Detalhes bibliográficos
Ano de defesa: 2019
Autor(a) principal: Delfim, Fernanda Madeiral
Orientador(a): Não Informado pela instituição
Banca de defesa: Não Informado pela instituição
Tipo de documento: Tese
Tipo de acesso: Acesso aberto
Idioma: eng
Instituição de defesa: Universidade Federal de Uberlândia
Brasil
Programa de Pós-graduação em Ciência da Computação
Programa de Pós-Graduação: Não Informado pela instituição
Departamento: Não Informado pela instituição
País: Não Informado pela instituição
Palavras-chave em Português:
Link de acesso: https://repositorio.ufu.br/handle/123456789/44574
http://doi.org/10.14393/ufu.te.2024.5079
Resumo: Software systems are indispensable for everyone's daily activities nowadays.
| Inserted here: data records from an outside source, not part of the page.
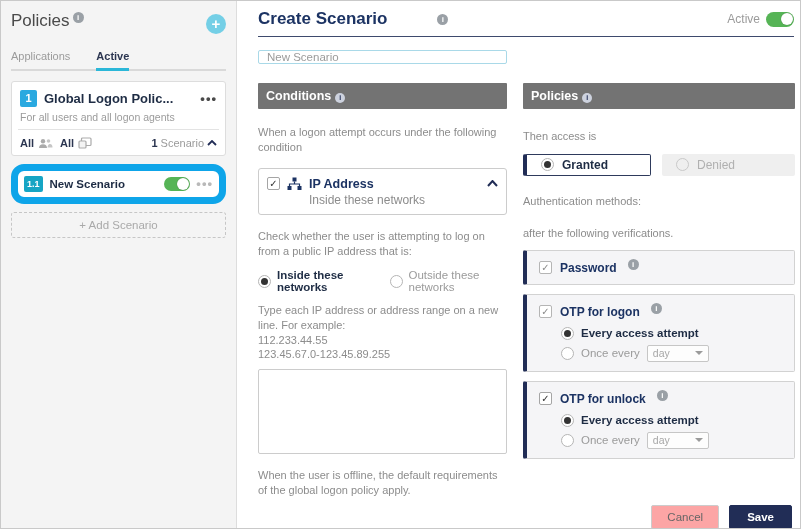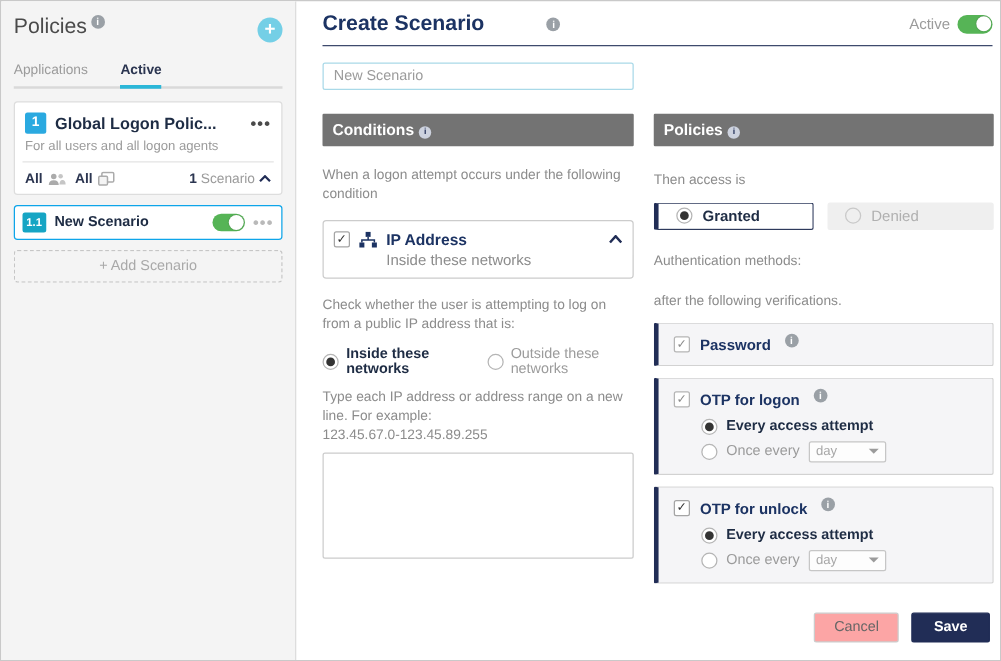--- a/index.html
+++ b/index.html
@@ -49,7 +49,7 @@
   .meta-right { margin-left:auto; display:flex; align-items:center; gap:3px; }
   .meta-gray { color:#9b9b9b; }
   .scenario-item {
-    background:#fff; border:1px solid #0ea5e9; border-radius:3px;
+    background:#fff; border:7px solid #0ea5e9; border-radius:13px;
     margin-top:8px; padding:5px 6px; display:flex; align-items:center;
   }
   .badge-sub {

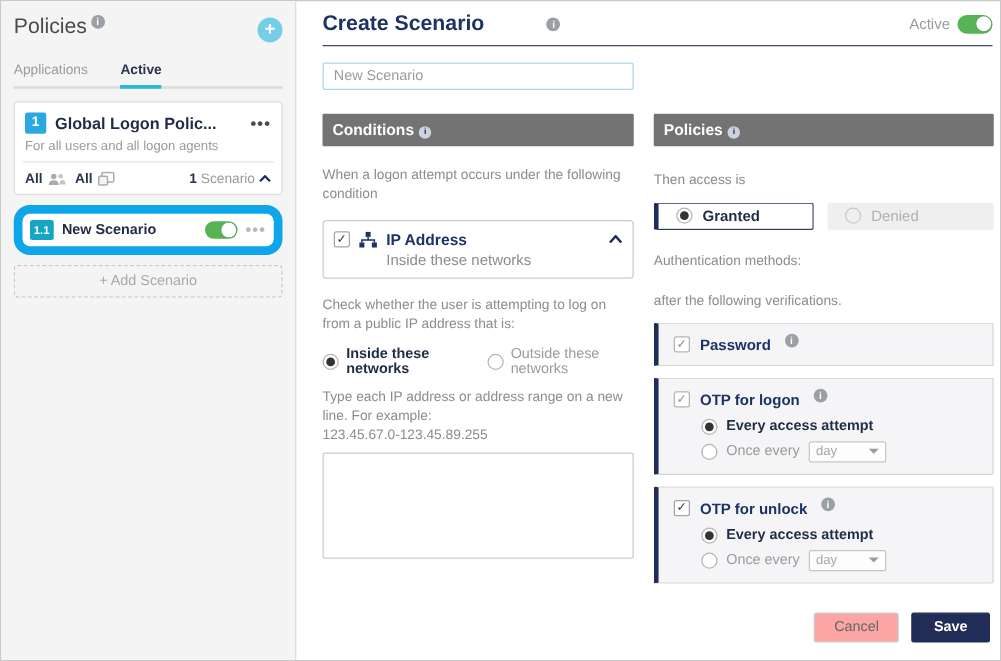--- a/index.html
+++ b/index.html
@@ -285,6 +285,7 @@
         </div>
 
         <div class="gray-text hint">Type each IP address or address range on a new line. For example:</div>
+        <div class="example">112.233.44.55</div>
         <div class="example">123.45.67.0-123.45.89.255</div>
 
         <textarea class="ip-textarea" style=""></textarea>

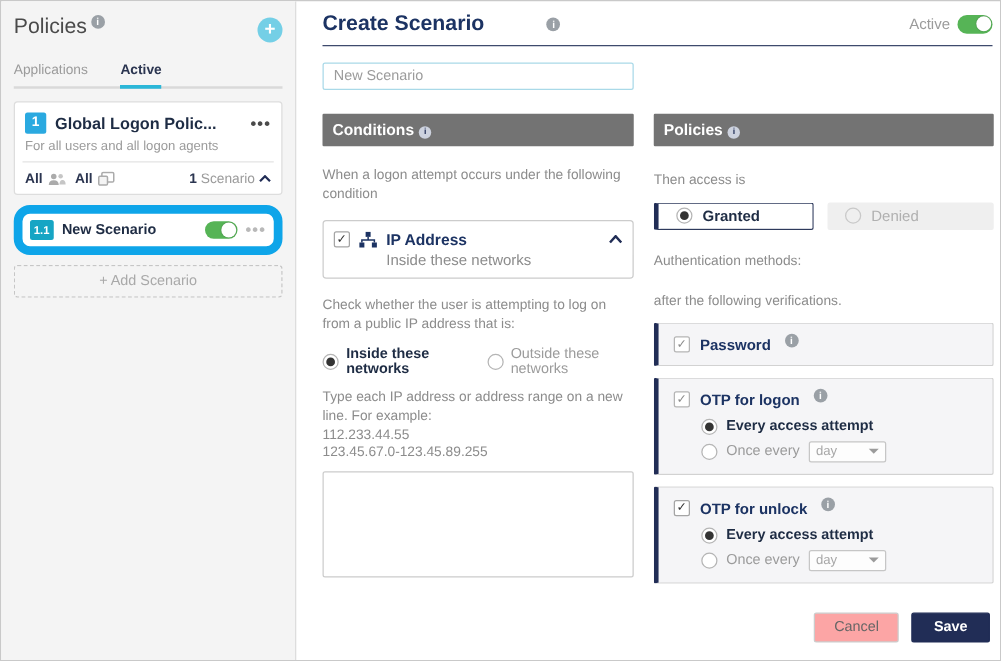--- a/index.html
+++ b/index.html
@@ -290,6 +290,7 @@
 
         <textarea class="ip-textarea" style=""></textarea>
 
+        <div class="gray-text offline-note">When the user is offline, the default requirements of the global logon policy apply.</div>
       </div>
 
       <div class="col-right">

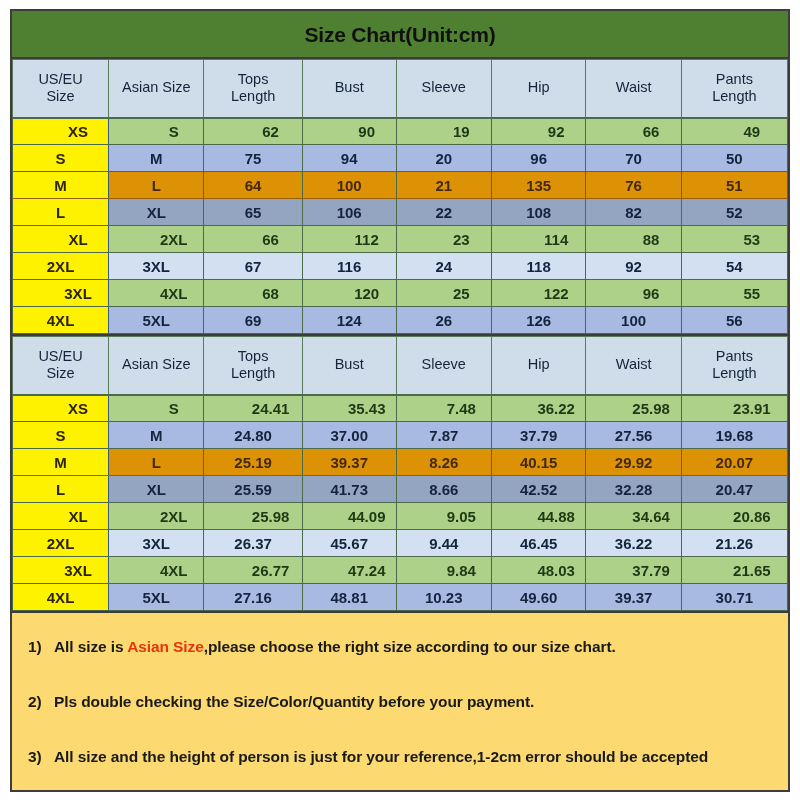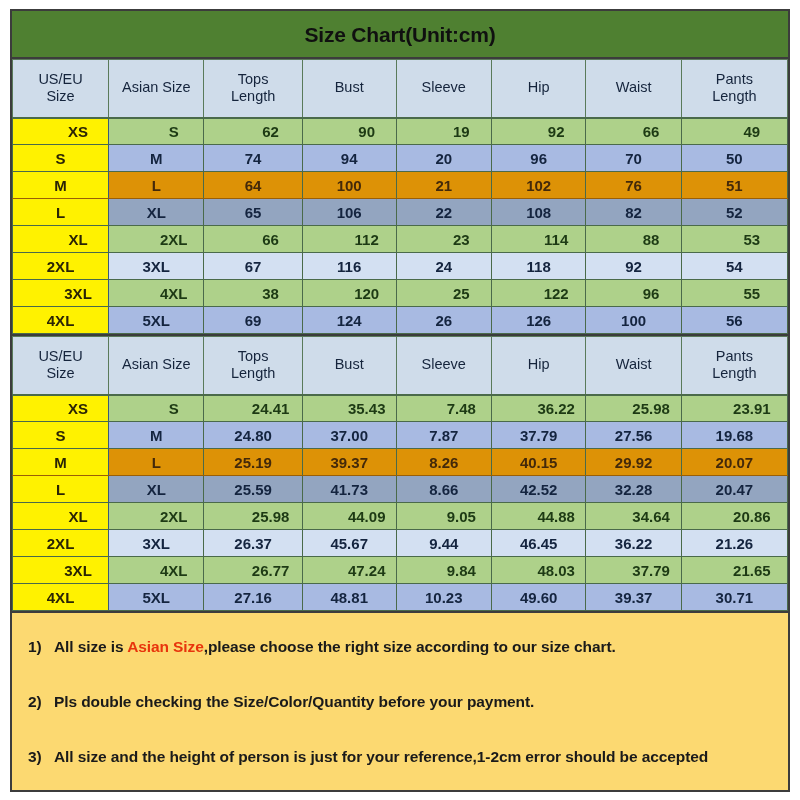--- a/index.html
+++ b/index.html
@@ -186,7 +186,7 @@
           <tr class="r-blue">
             <td class="sizecol">S</td>
             <td>M</td>
-            <td>74</td>
+            <td>75</td>
             <td>94</td>
             <td>20</td>
             <td>96</td>

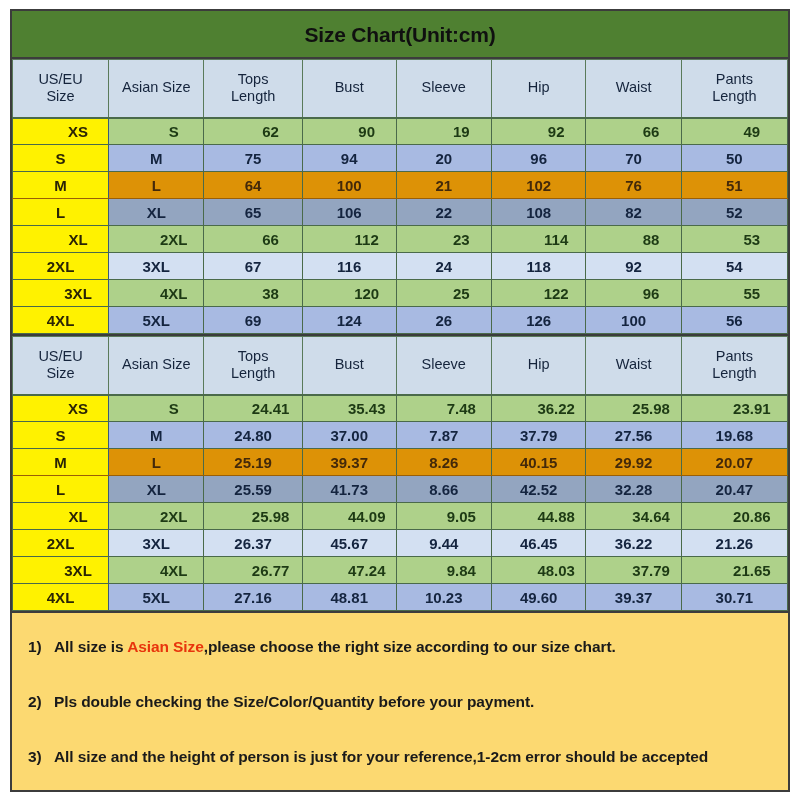--- a/index.html
+++ b/index.html
@@ -199,7 +199,7 @@
             <td>64</td>
             <td>100</td>
             <td>21</td>
-            <td>102</td>
+            <td>135</td>
             <td>76</td>
             <td>51</td>
           </tr>

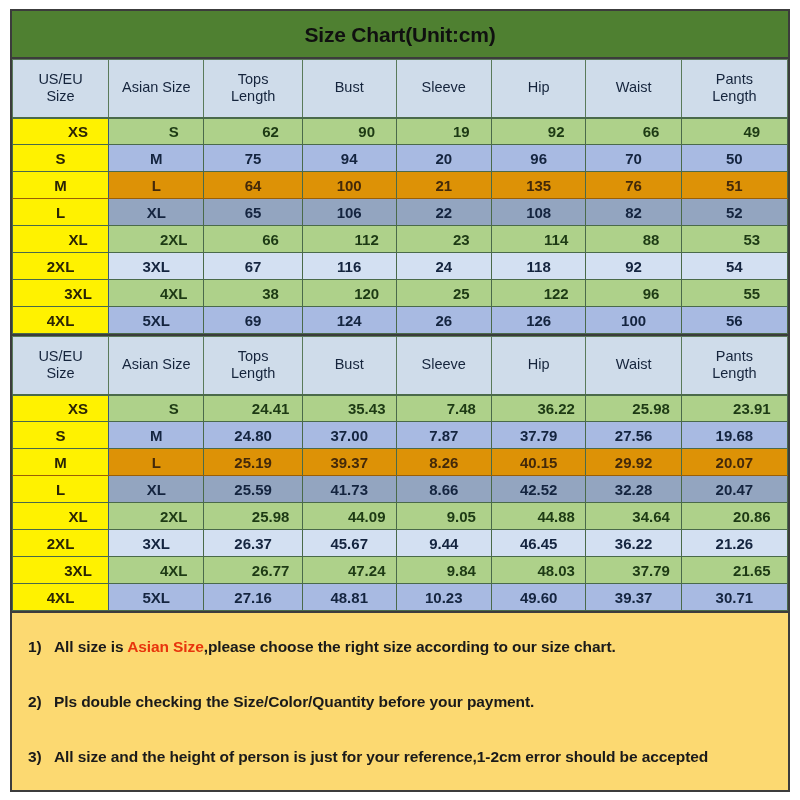--- a/index.html
+++ b/index.html
@@ -236,7 +236,7 @@
           <tr class="r-green">
             <td class="sizecol">3XL</td>
             <td>4XL</td>
-            <td>38</td>
+            <td>68</td>
             <td>120</td>
             <td>25</td>
             <td>122</td>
If a system behaves differently from what is expected, it is said to contain a bug. These bugs are ubiquitous, and manually fixing them is well-known as an expensive task. This motivates the emerging research field automatic program repair, which aims to fix bugs without human intervention. Despite the effort that researchers have made in the last decade by showing that automatic repair approaches have the potential to fix bugs, there is still a lack of knowledge about the real value and limitations of the proposed repair tools. This is due to the high-level, non-advanced evaluations performed on the same benchmark of bugs. In this thesis, we report on contributions to the research field of automatic repair research focused on the evaluation of repair tools. First, we address the problem of the scarcity of benchmarks of bugs. We propose a new benchmark of real reproducible bugs, named Bears, which was built with a novel approach to mining bugs from software repositories. Second, we address the problem of the lack of knowledge about benchmarks of bugs. We present a descriptive study on Bears and two other benchmarks, including analyses of different aspects of their bugs. Finally, we address the problem of the extensive usage of the same benchmark of bugs to evaluate repair tools. We define the benchmark overfitting problem and investigate it through an empirical study on repair tools over Bears and the other two benchmarks. We found that most repair tools indeed overfit the extensively used benchmark. Our findings from both studies suggest that the benchmarks of bugs are complementary to each other and that the usage of multiple and diverse benchmarks of bugs is key to evaluating the generalization of the effectiveness of automatic repair tools.